# Hygiene Disinfectant.



## Steve_carter (Feb 4, 2017)

I think I have posted in the correct section. So there are plenty of products out there for reptiles. I am looking at a disinfectant spray for his tortoise table. Seem afew but before making a purchase does anyone recommend any? Just want a tortoise safe disinfectant.

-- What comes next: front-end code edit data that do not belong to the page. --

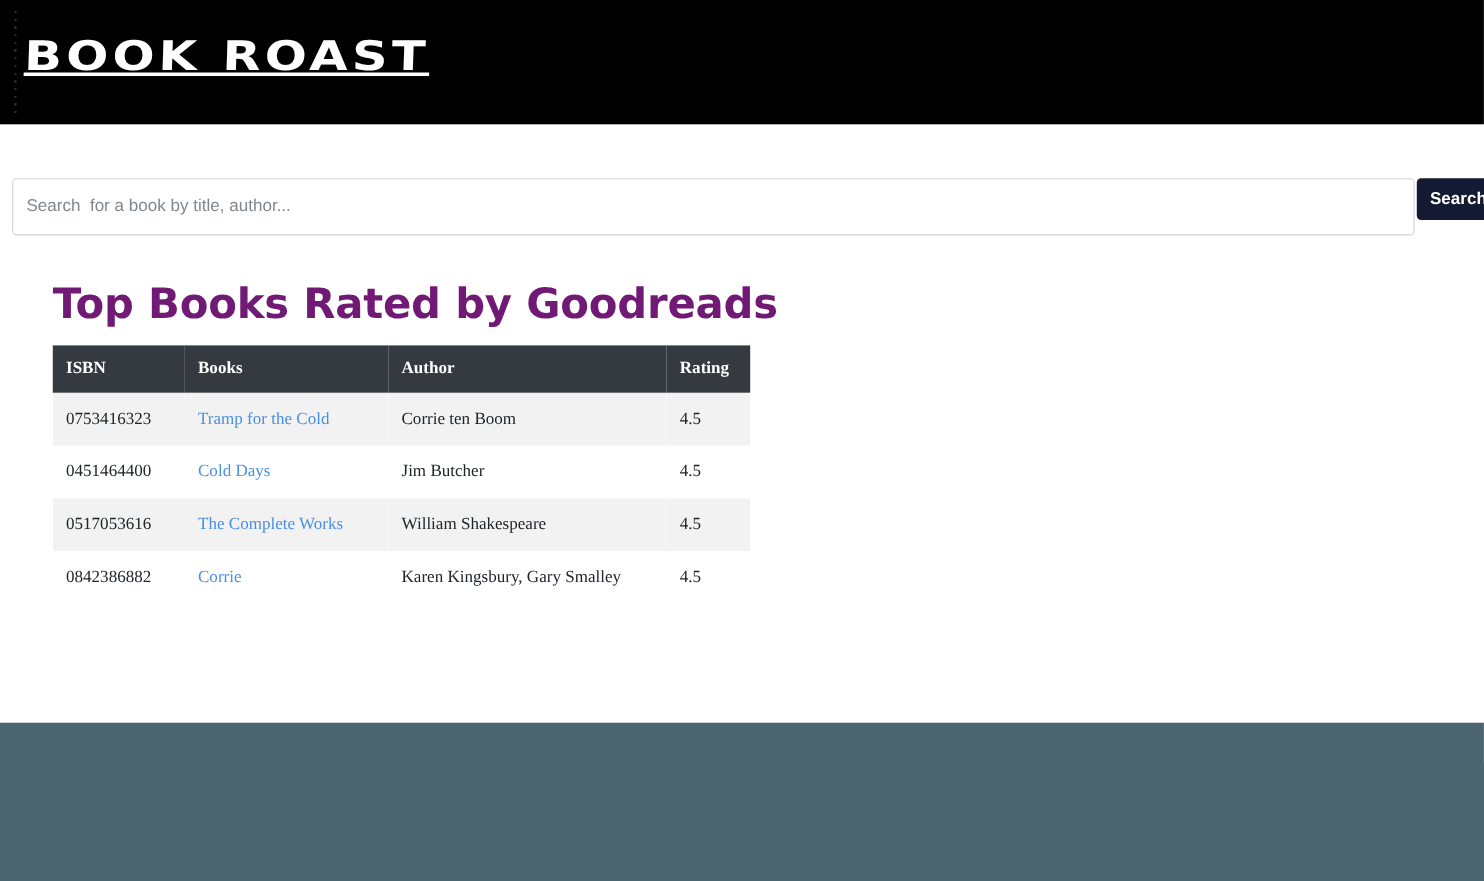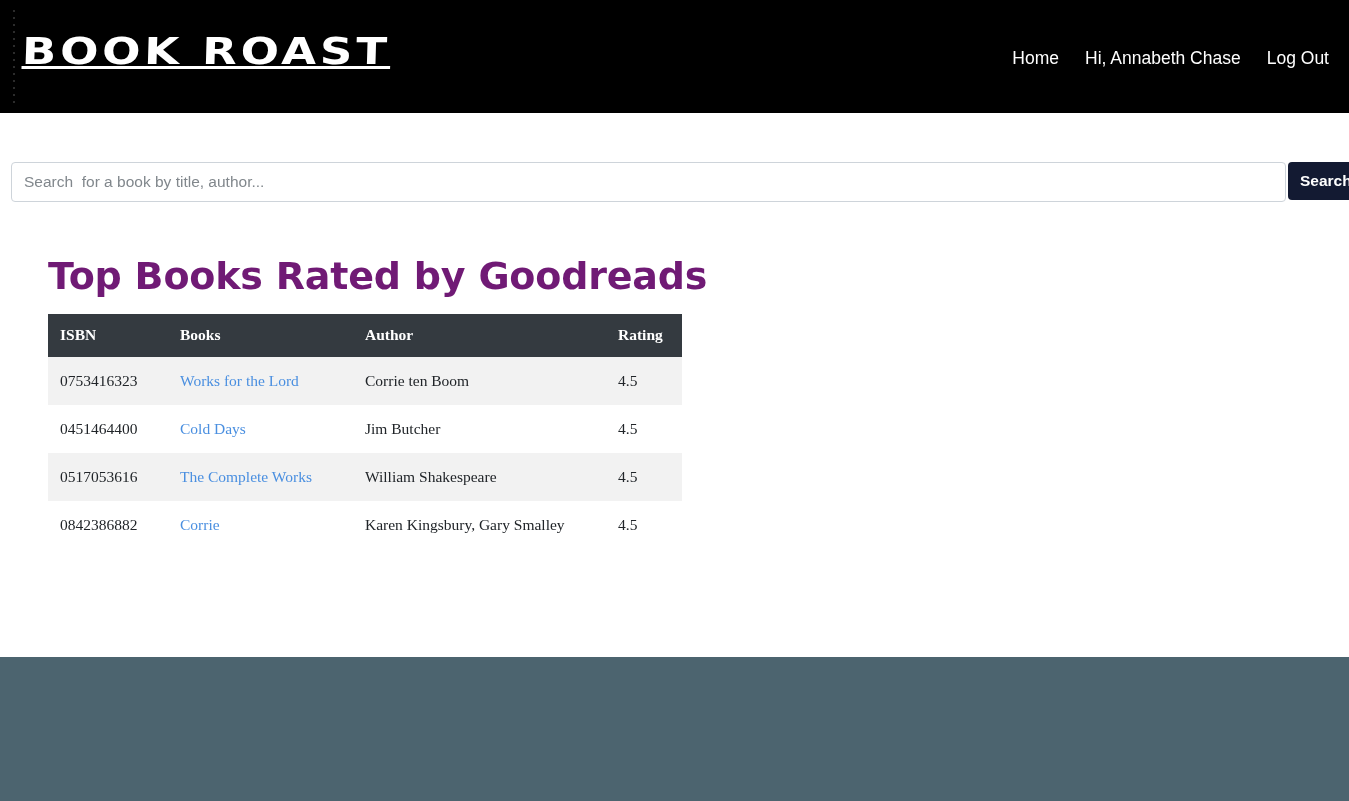--- a/index.html
+++ b/index.html
@@ -85,21 +85,21 @@
     top: 162px;
     width: 1349px;
     height: 38px;
   }
 
   .search-input {
     position: absolute;
     left: 11px;
     top: 0;
     width: 1275px;
-    height: 40px;
+    height: 52px;
     border: 1px solid #ced4da;
     border-radius: 4px;
     background: #ffffff;
     font-family: "Liberation Sans", sans-serif;
     font-size: 15.5px;
     color: #212529;
     padding: 0 12px;
     outline: none;
   }
   .search-input::placeholder {
@@ -197,25 +197,20 @@
   }
 </style>
 </head>
 <body>
 
 <div class="page">
 
   <div class="navbar">
     <div class="navbar-edge-ticks"></div>
     <a class="brand" href="#">BOOK ROAST</a>
-    <div class="nav-links">
-      <a class="nav-link" href="#">Home</a>
-      <a class="nav-link" href="#">Hi, Annabeth Chase</a>
-      <a class="nav-link" href="#">Log Out</a>
-    </div>
   </div>
 
   <div class="search-row">
     <input class="search-input" type="text" placeholder="Search  for a book by title, author..." style="">
     <button class="search-button">Search</button>
   </div>
 
   <div class="content">
     <h1 class="page-title">Top Books Rated by Goodreads</h1>
 
@@ -230,21 +225,21 @@
         <tr>
           <th>ISBN</th>
           <th>Books</th>
           <th>Author</th>
           <th>Rating</th>
         </tr>
       </thead>
       <tbody id="table-body">
           <tr>
             <td>0753416323</td>
-            <td><a class="book-link" href="#">Works for the Lord</a></td>
+            <td><a class="book-link" href="#">Tramp for the Cold</a></td>
             <td>Corrie ten Boom</td>
             <td>4.5</td>
           </tr>
           <tr>
             <td>0451464400</td>
             <td><a class="book-link" href="#">Cold Days</a></td>
             <td>Jim Butcher</td>
             <td>4.5</td>
           </tr>
           <tr>

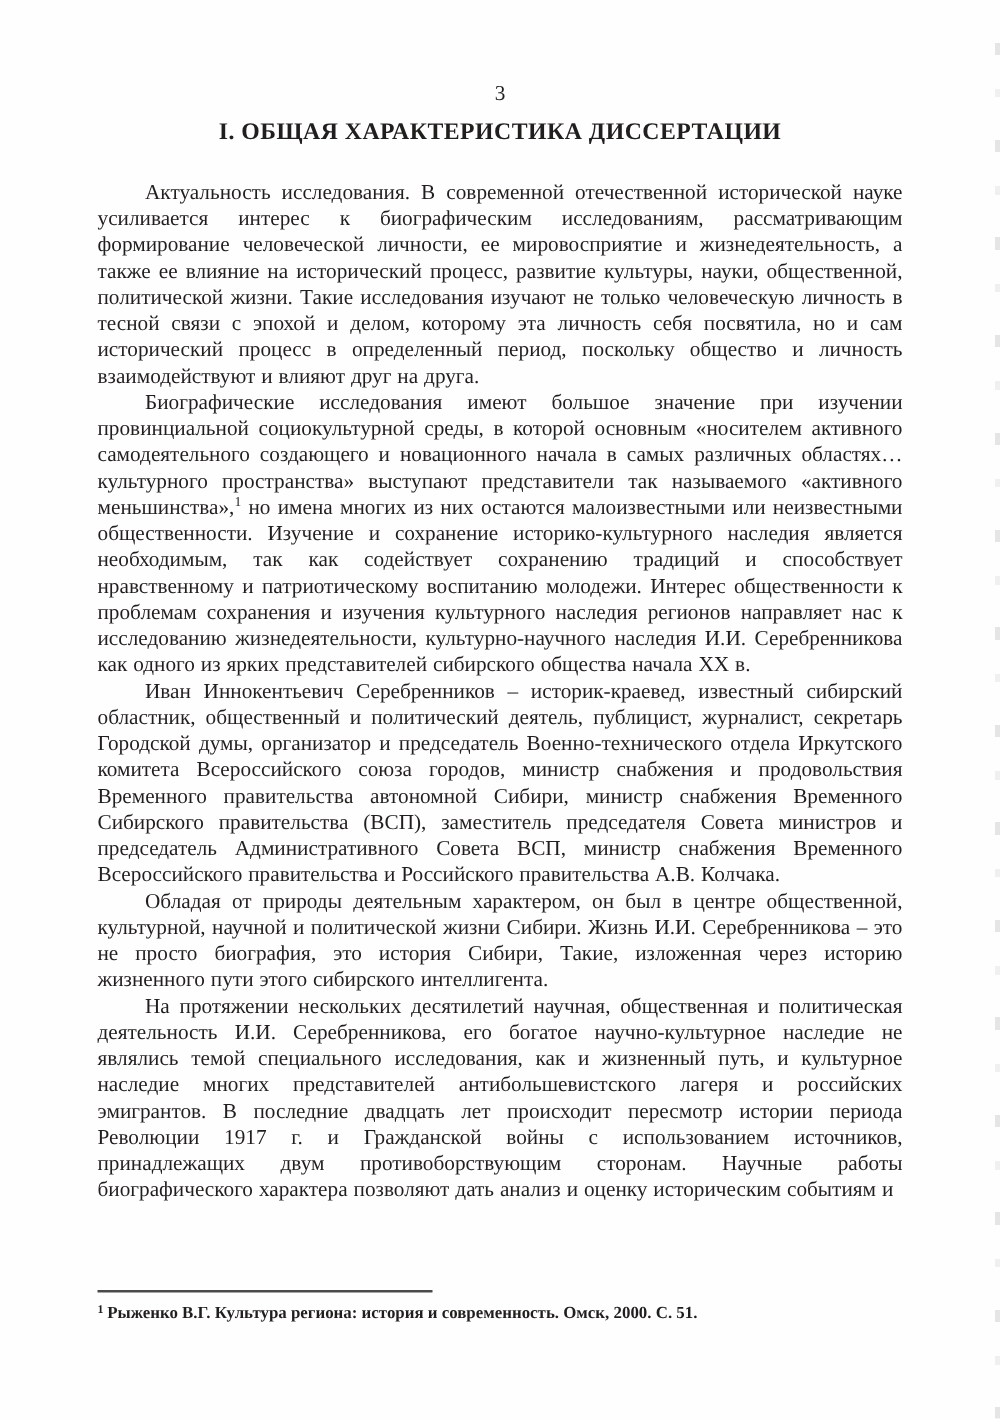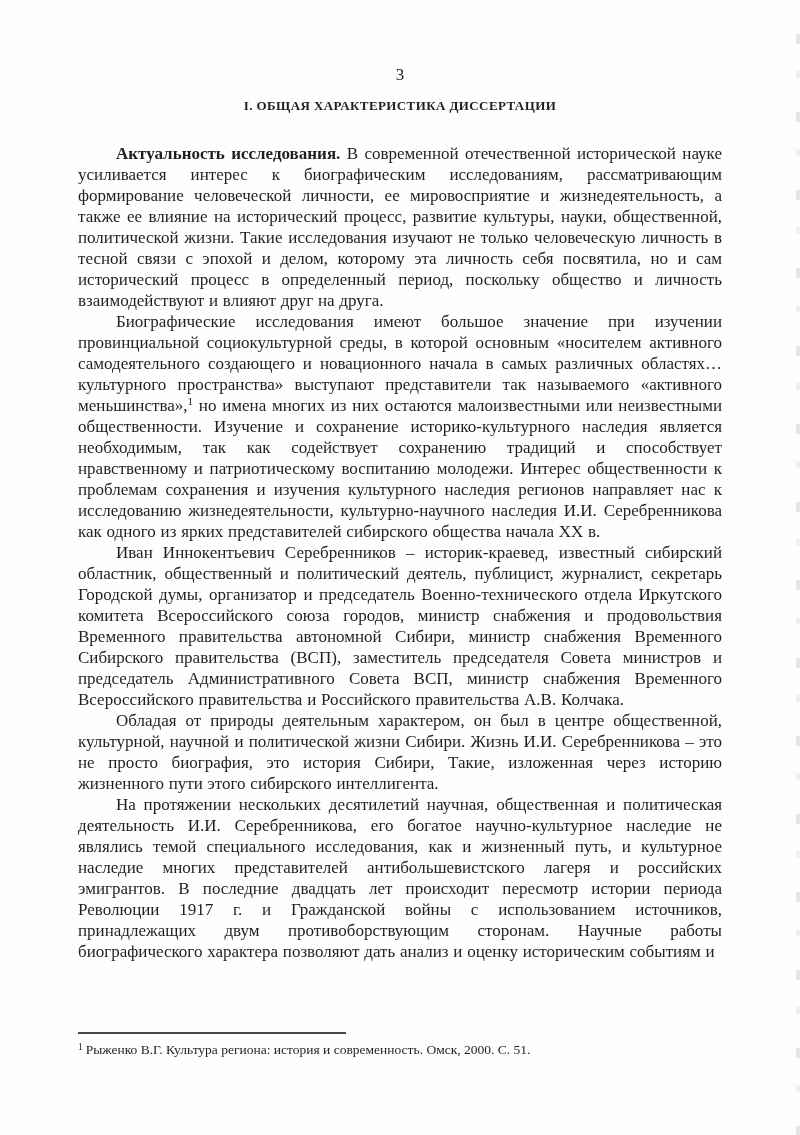--- a/index.html
+++ b/index.html
@@ -20,47 +20,48 @@
     color: #211f1d;
   }
   .page-number {
     text-align: center;
     font-size: 17px;
     line-height: 17px;
     margin: 0 0 13px 0;
   }
   .heading {
     text-align: center;
-    font-size: 13px;
+    font-size: 19px;
     line-height: 20px;
     font-weight: bold;
     letter-spacing: 0.4px;
     margin: 0 0 27px 0;
   }
   .body-text p {
     margin: 0;
     font-size: 17px;
     line-height: 21px;
     text-align: justify;
     text-indent: 38px;
     word-spacing: 0.5px;
   }
   .lead-bold {
-    font-weight: bold;
+    font-weight: normal;
   }
   sup.fnref {
     font-size: 11px;
     line-height: 0;
     vertical-align: 6px;
   }
   .footnote-block {
     position: absolute;
     left: 78px;
     top: 1032px;
     width: 644px;
+    font-weight: bold;
   }
   .footnote-rule {
     width: 268px;
     height: 0;
     border-top: 2px solid #4a4a4a;
     margin-bottom: 7px;
   }
   .footnote {
     margin: 0;
     font-size: 13.5px;

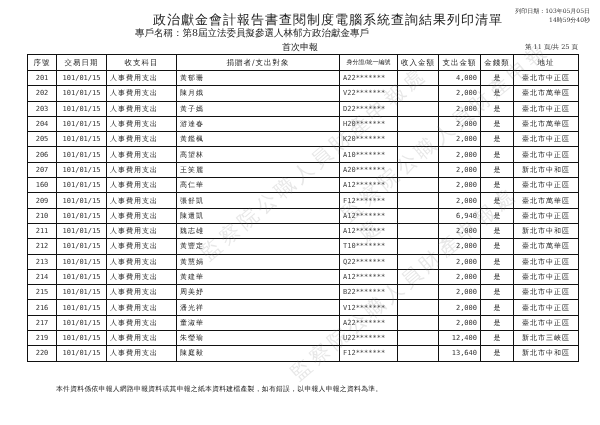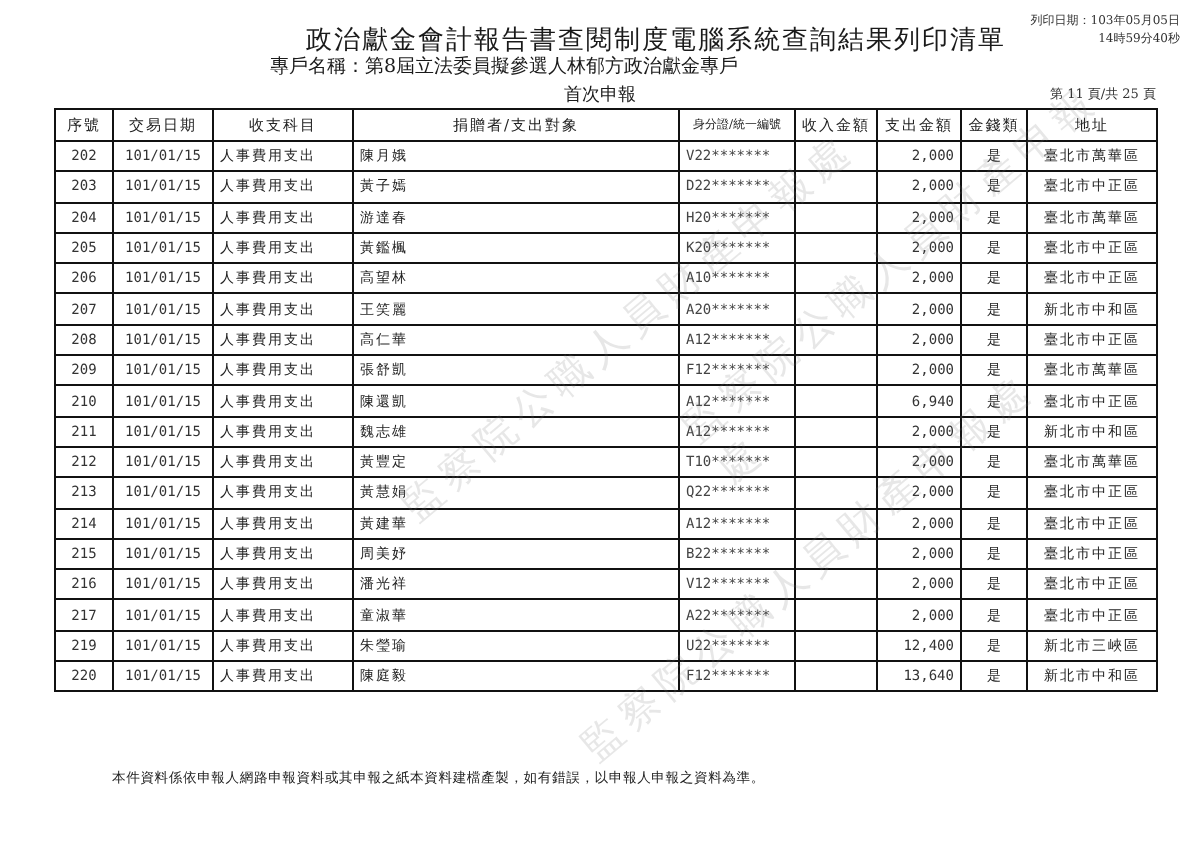--- a/index.html
+++ b/index.html
@@ -65,20 +65,31 @@
       <th>捐贈者/支出對象</th>
       <th style="font-size:6px;letter-spacing:0">身分證/統一編號</th>
       <th>收入金額</th>
       <th>支出金額</th>
       <th>金錢類</th>
       <th>地址</th>
     </tr>
   </thead>
   <tbody id="rows">
       <tr>
+        <td class="c-no">201</td>
+        <td class="c-date">101/01/15</td>
+        <td class="c-cat">人事費用支出</td>
+        <td class="c-name">黃郁珊</td>
+        <td class="c-id">A22*******</td>
+        <td class="c-amt"></td>
+        <td class="c-amt">4,000</td>
+        <td class="c-flag">是</td>
+        <td class="c-addr">臺北市中正區</td>
+      </tr>
+      <tr>
         <td class="c-no">202</td>
         <td class="c-date">101/01/15</td>
         <td class="c-cat">人事費用支出</td>
         <td class="c-name">陳月娥</td>
         <td class="c-id">V22*******</td>
         <td class="c-amt"></td>
         <td class="c-amt">2,000</td>
         <td class="c-flag">是</td>
         <td class="c-addr">臺北市萬華區</td>
       </tr>
@@ -131,21 +142,21 @@
         <td class="c-date">101/01/15</td>
         <td class="c-cat">人事費用支出</td>
         <td class="c-name">王笑麗</td>
         <td class="c-id">A20*******</td>
         <td class="c-amt"></td>
         <td class="c-amt">2,000</td>
         <td class="c-flag">是</td>
         <td class="c-addr">新北市中和區</td>
       </tr>
       <tr>
-        <td class="c-no">208</td>
+        <td class="c-no">160</td>
         <td class="c-date">101/01/15</td>
         <td class="c-cat">人事費用支出</td>
         <td class="c-name">高仁華</td>
         <td class="c-id">A12*******</td>
         <td class="c-amt"></td>
         <td class="c-amt">2,000</td>
         <td class="c-flag">是</td>
         <td class="c-addr">臺北市中正區</td>
       </tr>
       <tr>

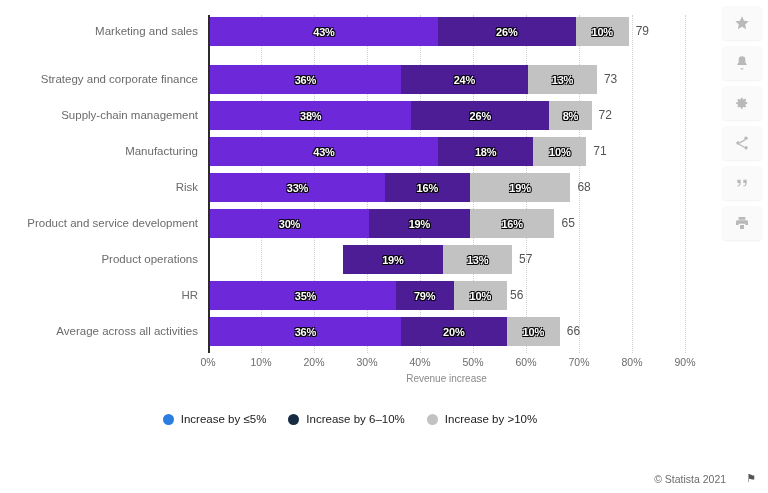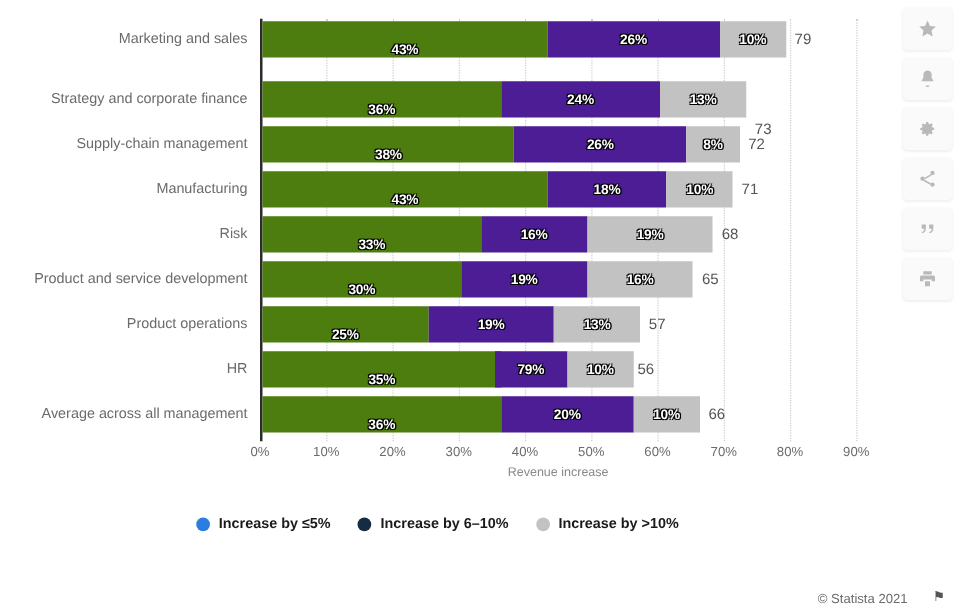--- a/index.html
+++ b/index.html
@@ -63,21 +63,21 @@
   }
   .seg {
     position: absolute;
     top: 0;
     height: 29px;
     display: flex;
     align-items: center;
     justify-content: center;
     box-sizing: border-box;
   }
-  .seg-a { background: #4d7c0f; align-items: flex-end; }
+  .seg-a { background: #6d28d9; }
   .seg-b { background: #4c1d95; }
   .seg-c { background: #c2c2c2; }
   .seg-label {
     font-size: 11px;
     font-weight: bold;
     color: #ffffff;
     text-shadow:
       -1px -1px 0 #000, 1px -1px 0 #000,
       -1px  1px 0 #000, 1px  1px 0 #000;
     letter-spacing: -0.2px;
@@ -132,21 +132,21 @@
     gap: 7px;
   }
   .legend-dot {
     width: 11px;
     height: 11px;
     border-radius: 50%;
     display: inline-block;
   }
   .legend-text {
     font-size: 11.5px;
-    font-weight: bold;
+    font-weight: normal;
     color: #1a1a1a;
     white-space: nowrap;
   }
 
   
   .footer {
     position: absolute;
     right: 12px;
     bottom: 8px;
     font-size: 10.5px;
@@ -221,21 +221,21 @@
           <div class="seg seg-a" style="left: 0px; width: 190.8px;">
             <span class="seg-label">36%</span>
           </div>
           <div class="seg seg-b" style="left: 190.8px; width: 127.2px;">
             <span class="seg-label">24%</span>
           </div>
           <div class="seg seg-c" style="left: 318px; width: 68.9px;">
             <span class="seg-label">13%</span>
           </div>
         </div>
-        <div class="row-total" style="left: 603.9px; margin-top: 24px;">73</div>
+        <div class="row-total" style="left: 603.9px;">73</div>
       </div>
       <div class="row" style="top: 101px; padding-left: 26px;">
         <div class="row-label">Supply-chain management</div>
         <div class="bar-track" style="width: 381.6px;">
           <div class="seg seg-a" style="left: 0px; width: 201.4px;">
             <span class="seg-label">38%</span>
           </div>
           <div class="seg seg-b" style="left: 201.4px; width: 137.8px;">
             <span class="seg-label">26%</span>
           </div>
@@ -286,23 +286,20 @@
           </div>
           <div class="seg seg-c" style="left: 259.7px; width: 84.8px;">
             <span class="seg-label">16%</span>
           </div>
         </div>
         <div class="row-total" style="left: 561.5px;">65</div>
       </div>
       <div class="row" style="top: 245px;">
         <div class="row-label">Product operations</div>
         <div class="bar-track" style="width: 302.1px;">
-          <div class="seg seg-a" style="left: 0px; width: 132.5px;">
-            <span class="seg-label">25%</span>
-          </div>
           <div class="seg seg-b" style="left: 132.5px; width: 100.7px;">
             <span class="seg-label">19%</span>
           </div>
           <div class="seg seg-c" style="left: 233.2px; width: 68.9px;">
             <span class="seg-label">13%</span>
           </div>
         </div>
         <div class="row-total" style="left: 519.1px;">57</div>
       </div>
       <div class="row" style="top: 281px;">
@@ -314,21 +311,21 @@
           <div class="seg seg-b" style="left: 185.5px; width: 58.3px;">
             <span class="seg-label">79%</span>
           </div>
           <div class="seg seg-c" style="left: 243.8px; width: 53px;">
             <span class="seg-label">10%</span>
           </div>
         </div>
         <div class="row-total" style="left: 510px;">56</div>
       </div>
       <div class="row" style="top: 317px;">
-        <div class="row-label">Average across all management</div>
+        <div class="row-label">Average across all activities</div>
         <div class="bar-track" style="width: 349.8px;">
           <div class="seg seg-a" style="left: 0px; width: 190.8px;">
             <span class="seg-label">36%</span>
           </div>
           <div class="seg seg-b" style="left: 190.8px; width: 106px;">
             <span class="seg-label">20%</span>
           </div>
           <div class="seg seg-c" style="left: 296.8px; width: 53px;">
             <span class="seg-label">10%</span>
           </div>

Any ideas or experiences you can share?


----------



## wellington (Feb 4, 2017)

I personally only use hot water. If you want to use some dish soap I would only use dawn. I don't trust anything else.


----------



## SarahChelonoidis (Feb 4, 2017)

I use vinegar sometimes and other than that, just hot water.


----------



## Maro2Bear (Feb 4, 2017)

Steve, what exactly are you wanting to disinfect? The table/enclosure itself, or watering and food bowls, and hides?


----------



## Yvonne G (Feb 4, 2017)

Well, call me a slob, but I don't disinfect anything. I wash the food and water containers in soapy water. I toss old substrate and add new with no concern for the container at all.


----------



## Killerrookie (Feb 4, 2017)

Yvonne G said:


> Well, call me a slob, but I don't disinfect anything. I wash the food and water containers in soapy water. I toss old substrate and add new with no concern for the container at all.


I do the same


----------



## Steve_carter (Feb 4, 2017)

I've used hot water to clean but was not sure if that was good enough to keep the table, hide, slates all good from bacteria etc. So really just to keep with Hot water no spray stuff?


----------



## Tidgy's Dad (Feb 4, 2017)

I also use just hot water, sometimes with a little mild washing up liquid.


----------



## Pearly (Feb 4, 2017)

Vinegar for wiping the glass windows of the enclosure, water dish gets wiped to get the grime and rinsed with water, slate gets wiped down to get yesterday's food of. If I serve meat/protein, I take the slate out and run it through dishwasher, while they have another piece of slate in there (I have 2), as for hides, rocks etc, they never get washed, and my substrate is bioactive so I do not change it, ever, just replace patches of moss or plants once they are done performing


----------



## Pearly (Feb 4, 2017)

Steve_carter said:


> I've used hot water to clean but was not sure if that was good enough to keep the table, hide, slates all good from bacteria etc. So really just to keep with Hot water no spray stuff?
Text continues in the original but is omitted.